(GIVEN DATA)

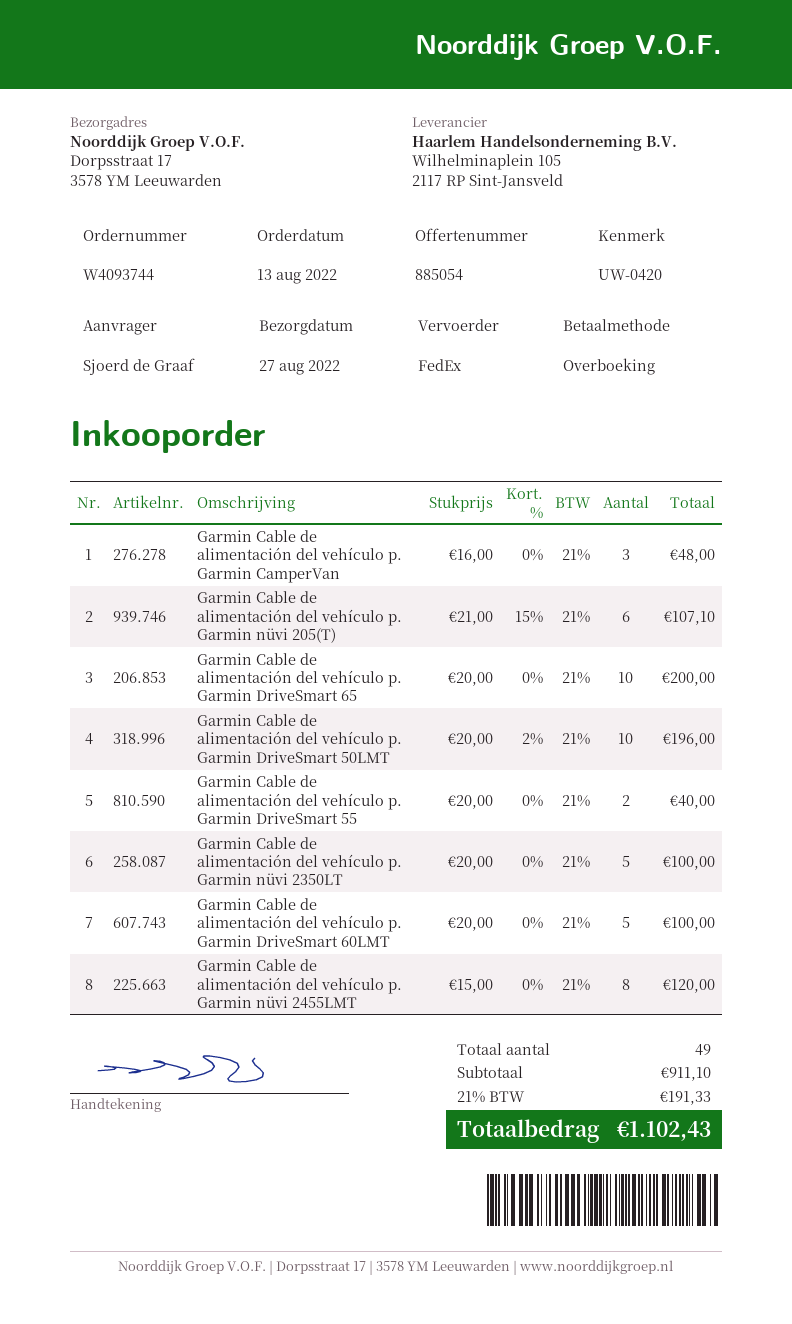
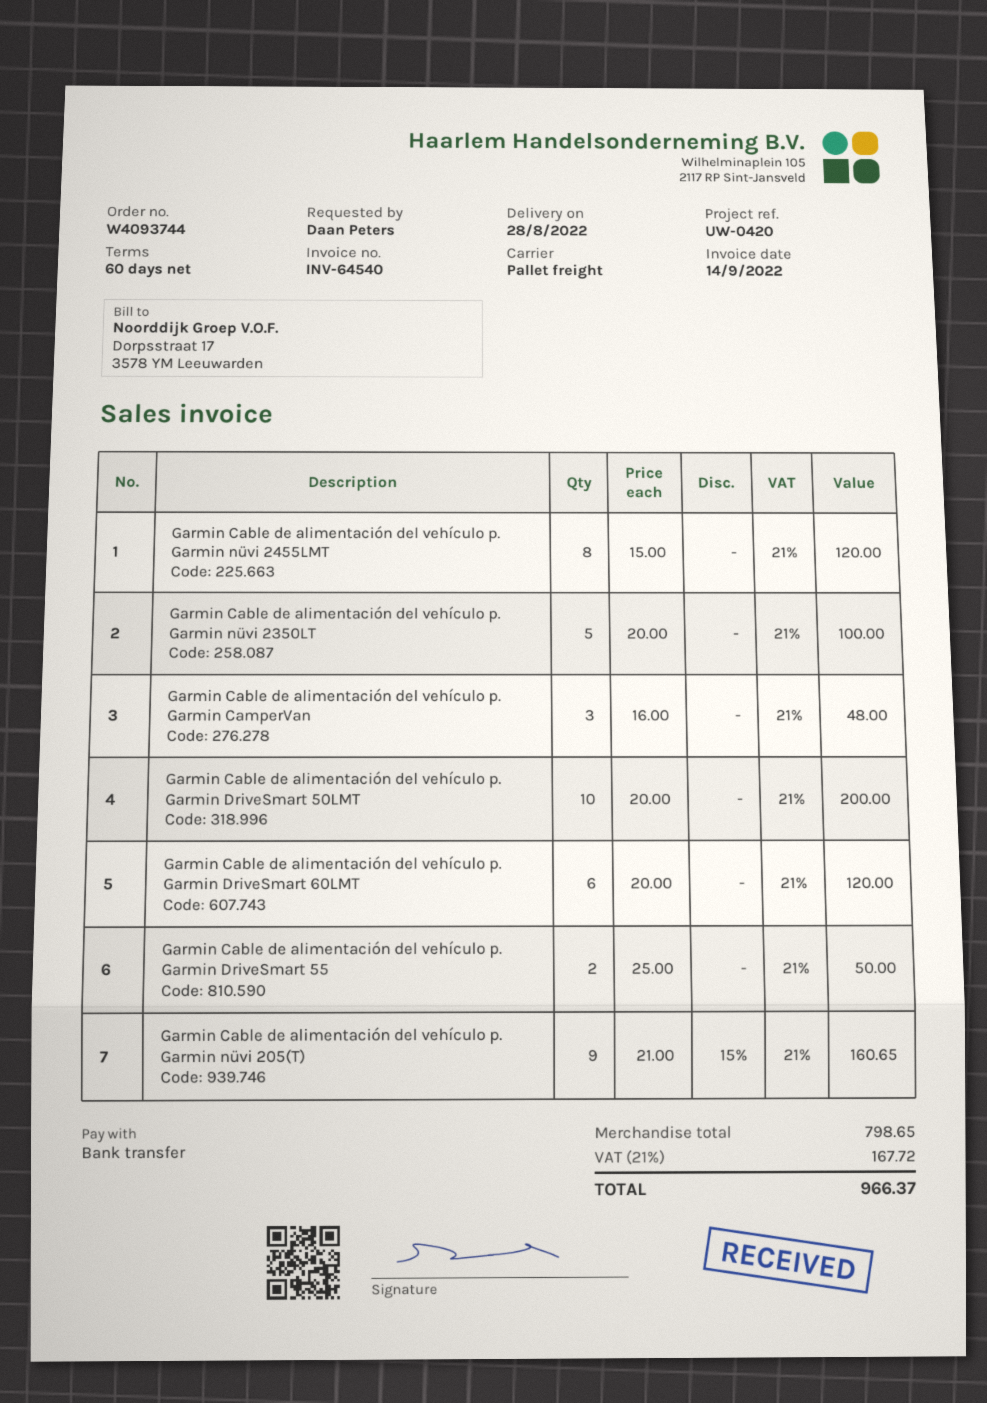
delivery date: 2022-08-27 -> 2022-08-28
ordered by: Sjoerd de Graaf -> Daan Peters
shipping method: FedEx -> pallet freight
Garmin Cable de alimentación del vehículo p. Garmin nüvi 205(T): 6 x 21.00 - 15% = 107.10 -> 9 x 21.00 - 15% = 160.65
Garmin Cable de alimentación del vehículo p. Garmin DriveSmart 65: 10 x 20.00 = 200.00 -> none
Garmin Cable de alimentación del vehículo p. Garmin DriveSmart 50LMT: 10 x 20.00 - 2% = 196.00 -> 10 x 20.00 = 200.00
Garmin Cable de alimentación del vehículo p. Garmin DriveSmart 55: 2 x 20.00 = 40.00 -> 2 x 25.00 = 50.00
Garmin Cable de alimentación del vehículo p. Garmin DriveSmart 60LMT: 5 x 20.00 = 100.00 -> 6 x 20.00 = 120.00
subtotal: 911.10 -> 798.65
tax: 21% = 191.33 -> 21% = 167.72
total: 1102.43 -> 966.37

(REQUIRED WORK) The expected result is the data above in exact form, free of pictures.

(COMPLETED EXERCISE)
delivery date: 2022-08-27 -> 2022-08-28
ordered by: Sjoerd de Graaf -> Daan Peters
shipping method: FedEx -> pallet freight
Garmin Cable de alimentación del vehículo p. Garmin nüvi 205(T): 6 x 21.00 - 15% = 107.10 -> 9 x 21.00 - 15% = 160.65
Garmin Cable de alimentación del vehículo p. Garmin DriveSmart 65: 10 x 20.00 = 200.00 -> none
Garmin Cable de alimentación del vehículo p. Garmin DriveSmart 50LMT: 10 x 20.00 - 2% = 196.00 -> 10 x 20.00 = 200.00
Garmin Cable de alimentación del vehículo p. Garmin DriveSmart 55: 2 x 20.00 = 40.00 -> 2 x 25.00 = 50.00
Garmin Cable de alimentación del vehículo p. Garmin DriveSmart 60LMT: 5 x 20.00 = 100.00 -> 6 x 20.00 = 120.00
subtotal: 911.10 -> 798.65
tax: 21% = 191.33 -> 21% = 167.72
total: 1102.43 -> 966.37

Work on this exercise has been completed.